I came across Yacy recently and I must say what the project has achieved sofar is quite impressive for me. I'm trying to evaluate Yacy as a local file / local web indexer in an intranet scenario, because I see a very valid use case for such a project where you can mix both index data from internal web-based resources like websites, wiki pages, problem trackers, etc, and unstructured data from fileservers and present the results in one consistent UI.
Firstly, I understand that this use case is probably not the first focus of this project, so I can understand that some features, like data access rights for specific content and the subsequent omission from the results for certain users, will be unavailable from this search engine. So I'd like to limit the scope of the indexed data to information that should be available for all users of the implementation.
But even with this in mind, Yacy doesn't seem to be able to do what I want it to do, for two simple reasons :
-> When it comes to indexing the content of file servers in the LAN, I suppose I should use an smb:// link. However, no sane person ever makes file servers available without using a password, and I haven't found any way yet to make yacy authenticate to a remote file server with a login and password combination.

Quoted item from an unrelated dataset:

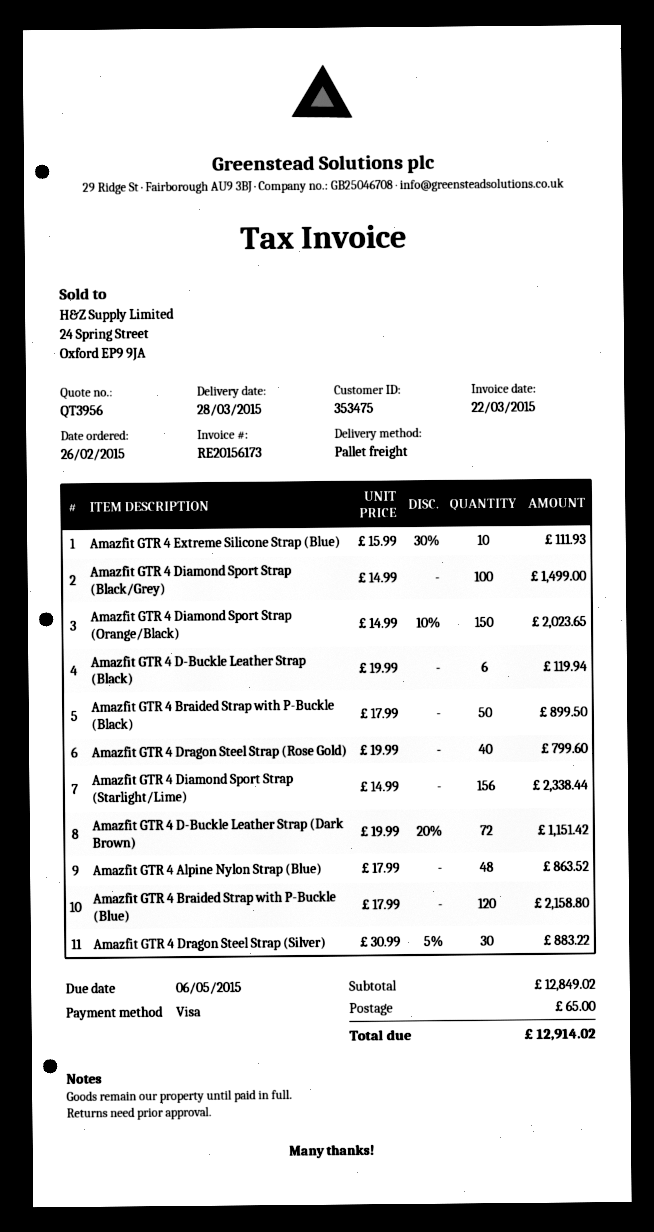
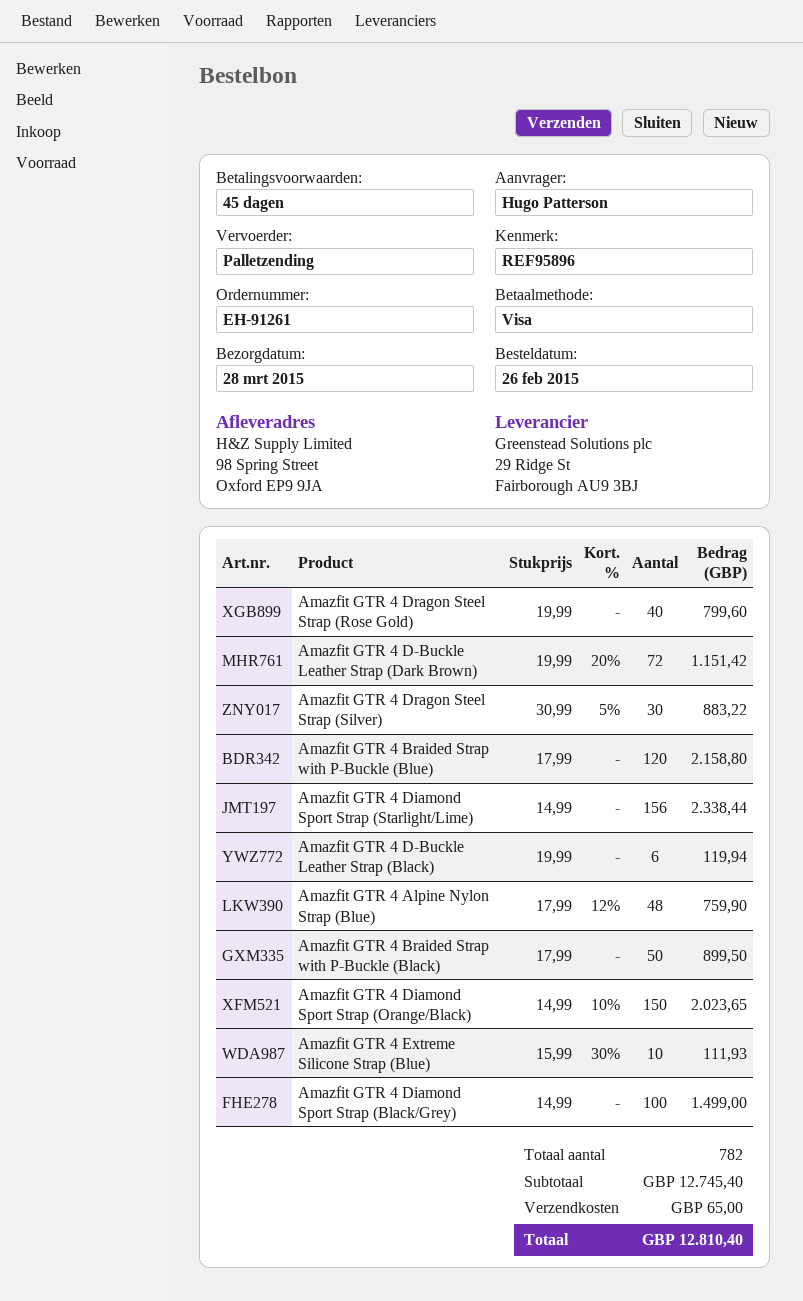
Amazfit GTR 4 Alpine Nylon Strap (Blue): 48 x 17.99 = 863.52 -> 48 x 17.99 - 12% = 759.90
subtotal: 12849.02 -> 12745.40
total: 12914.02 -> 12810.40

-> When it comes to internal wiki pages, hardly anyone ever setting up an internal information system in a multi-user environment will set this up without using some kind of authrorization to the content. Again, I've yet to find a way to make handle this kind of authorization.
Maybe this functionality can be implemented in a future version? It's probably not very hard to do since all other indexers that have this kind of use case do it and would mean the difference between Yacy being usable or not in an intranet setup. Again, if there's another way to do this, I'd like to learn about it, the Wiki wasn't any help in this regard.